Анатолий Смелянский рассказал также в своем интервью, что готовясь к этой роли, Хмелев научился скакать на лошади (что в дальнейшем не пригодилось ему в повседневности), а также ходить прямой походкой (эту привычку он сохранил до конца своей короткой жизни).
Из многих воспоминаний о той эпохе известно, что этот спектакль Художественного театра нравился не только рядовой театральной публике, покупавшей билеты в кассе театра, но и мало кому известному лично «товарищу
Сталину», который был в то время «любимый вождь советского народа». Многие
мемуаристы пишут, что этот вождь был большой театрал, Осведомленный гость «Школы злословия» подтвердил это наблюдение, добавив, что великий человек был «патологический театрал». Если верить вдове автора пьесы «Дни Турбиных», великий Сталин (настоящая фамилия его была Джугашвили, а
одна из нелегальных кличек – Коба) посетил спектакль «Дни Турбиных»
шестнадцать (!) раз. Подобные сообщения, на первый взгляд, вроде бы второстепенные, позволяют дать хоть какие ни то объяснения маловразумительному кошмару предвоенного периода российской истории. Когда выясняется, что «любимый вождь» (он же по совместительству и «величайший гений всех времен инародов») шестнадцать раз бегал на один и тот же спектакль, составлял подробный план захвата Европы, пытался сочинить пьесу в соавторстве с каким-то драмописцем,горячо и долго обсуждал со своим соратником (в письменной форме) необходимость снижения авторского гонорара, а также проблемы языкознания и еще тысячу понаслышке ему знакомых и вовсе не знакомых предметов, изготовил многие тысячи никому не пригодившихся танков и танкеток, уморив голодом и доведя до людоедства деревенских работяг, поневоле возникает сомнение в многократно воспетой его мудрости. Что же до словечка «патологический», проскользнувшего в речи мирного театроведа, то оно оказывается вполне уместным в перечне многих патологий этого человека,
получившего в единоличное пользование огромную страну. Как выясняется даже из самых комплиментарных мемуаров , он был патологически жесток и кровожаден, патологически (можно сказать параноически) подозрителен, вероломен и труслив. Да и самые добродушные мемуарные страницы заставляют иногда жалеть, что наблюдениями его современников пренебрегли психиатры или хотя бы психоаналитики. Взять тот же спектакль «Дни Турбиных» с несравненным сормовским аристократом в роли белого офицера. Сталин трижды присуждал исполнителю роли Турбина свою высшую ( Сталинскую) премию Первой степени и, как сообщают мемуаристы (а что осталось от него, кроме двусмысленных легенд и кровавых следов?) , лично приходил за кулисы МХАТ поблагодарить актера за создание бессмертного образа. А.Смелянский передает запечатленные молвой добрые слова «великого и мудрого», обращенные к актеру: « очень вы мне нравитесь в вашей роли… мне по ночам снятся эти ваши усики…»

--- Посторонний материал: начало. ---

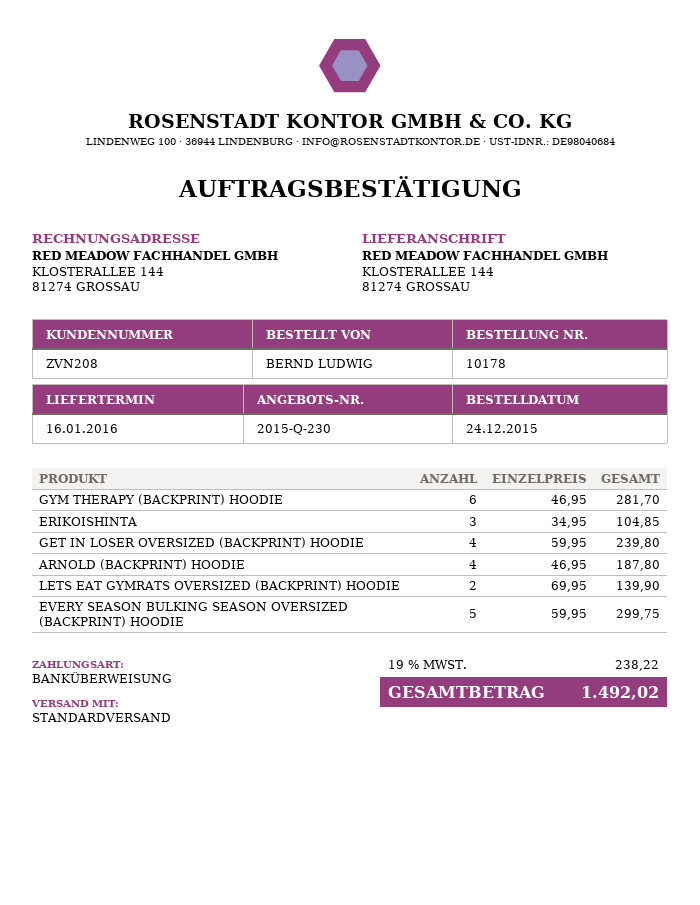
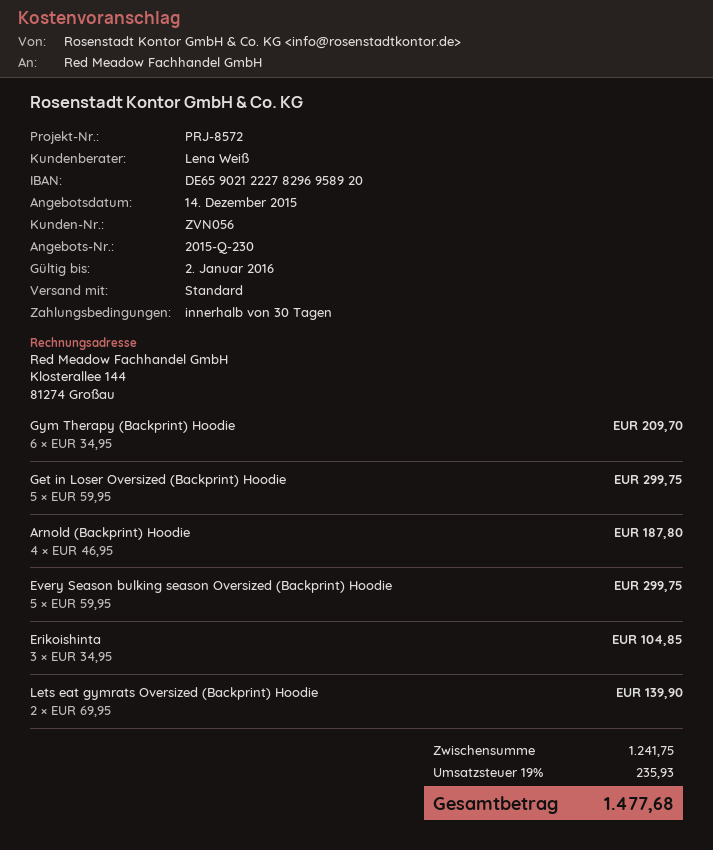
customer number: ZVN208 -> ZVN056
GYM THERAPY (BACKPRINT) HOODIE: 6 x 46.95 = 281.70 -> 6 x 34.95 = 209.70
GET IN LOSER OVERSIZED (BACKPRINT) HOODIE: 4 x 59.95 = 239.80 -> 5 x 59.95 = 299.75
tax: 19% = 238.22 -> 19% = 235.93
total: 1492.02 -> 1477.68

А что там вообще было у него с усиками, усами, усищами? Он перебил к началу войны всех самых грамотных своих военачальников, пощадив усики
Ворошилова и усищи Буденного,перебил говорливых ленинских евреев, пощадив лишь густые усы гнусного Кагановича … А какими симпатичными казались ему усики Гитлера. Конечно, жалъ, что так вероломно нас опередил с началом войны.
Можно сказать, предательски опередил…
Великий Коба. Величайший злодей минувшего века. Десятки мильонов невинных жертв, разоренная страна… Но что там маялось бесприютно в этой нищей, кровавой душе. Какие-то усики…

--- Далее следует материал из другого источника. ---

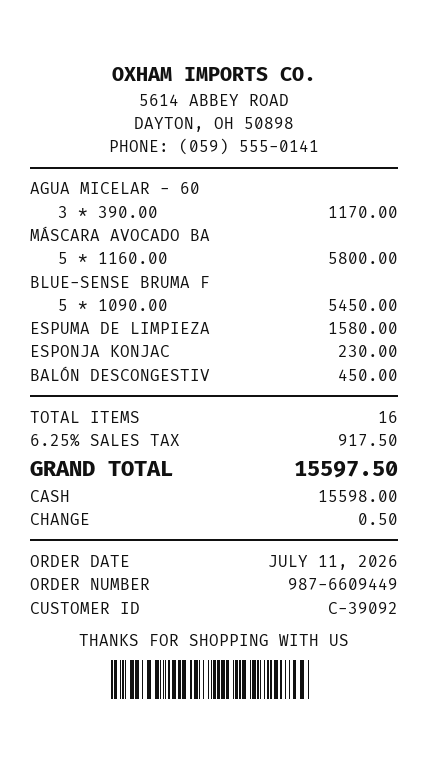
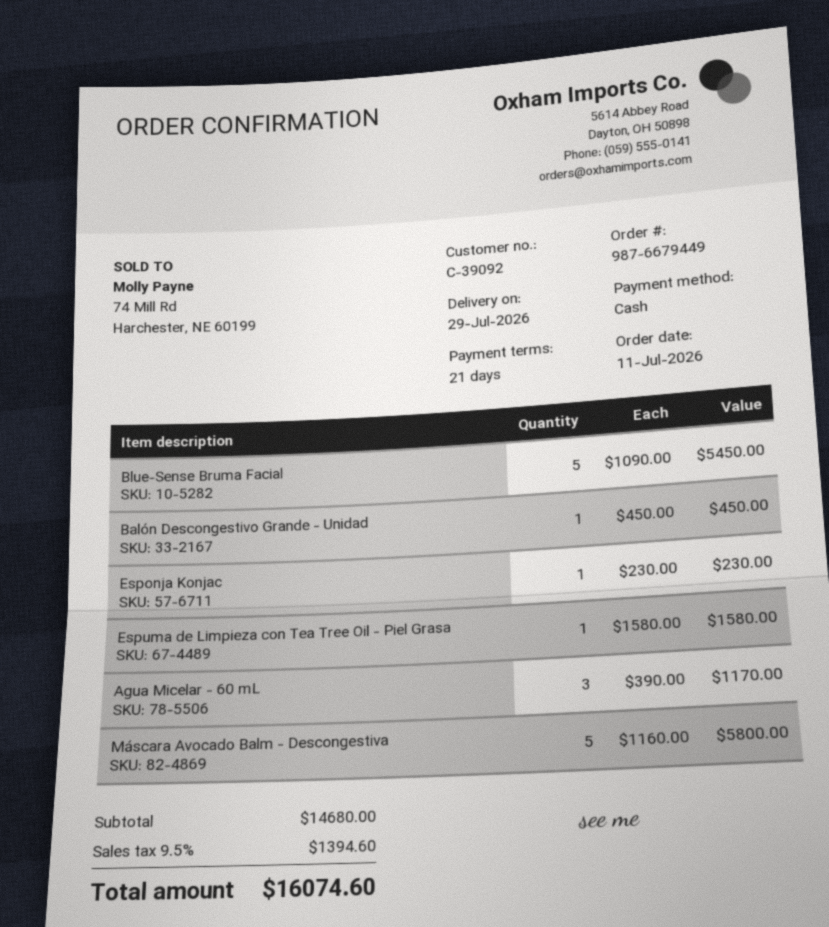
order number: 987-6609449 -> 987-6679449
tax: 6.25% = 917.50 -> 9.5% = 1394.60
total: 15597.50 -> 16074.60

А что могло стать с драматургом, увидевшим взлет своего произведения на столь страшную, головокружительную высоту?
Он был помилован, допущен за кулисы театра, увидел там поразительную смесь великого и смешного и начал писать самую искрометную из своих комедий. Однако патологические визиты во мрак отдельной высокоохраняемой ложи все продолжались, и писателю стало не до смеха. Он понял, что из его скромного подвала должно прозвучать слово благодарности. Причем на самом высоком и страшном уровне. Он отложил свой театральный роман и больше не вернулся к нему никогда. Не до смеха в городе, где живет дьявол. Я за жизнь боюсь, за Твою рабу…
День пятый. На краю леса От.
У кого что болит, тот о том и говорит. Но не под вишней же, и не в мои лета затевать разговор об органах нашего тела ( a их оказалось вдруг великое
множество), которые дают мне нынче о себе знать с настырностью молодых блоггеров, вышедших на просторы всемирной паутины. Сдается, нам, робким стареющим мужчинам, надо поучиться мужеству у наших мужественных женщин
(«гвозди бы делать из этих дам», как писал один советский поэт-начальник). Взять к примеру мою нынешнюю, итальянскую тещу. Она старше меня на целых пять лет, но на вопрос о самочувствии отвечает всегда с бодростью: «Абастанца бене». Отвечает на простом итальянском. Это у них в Италии язык общения, как у нас когда-то в Союзе был русский. А вообще-то у них там в каждом уезде свой особый язык. Но учитывая мое незнакомство с их уездным языком (бергамасским), теща отвечает мне по-итальянски: «Абастанца бене». То есть, значит, «вполне прилично». Хотя, конечно, могло быть хуже: кое-что кое-где уже лет тридцать как у нее болит…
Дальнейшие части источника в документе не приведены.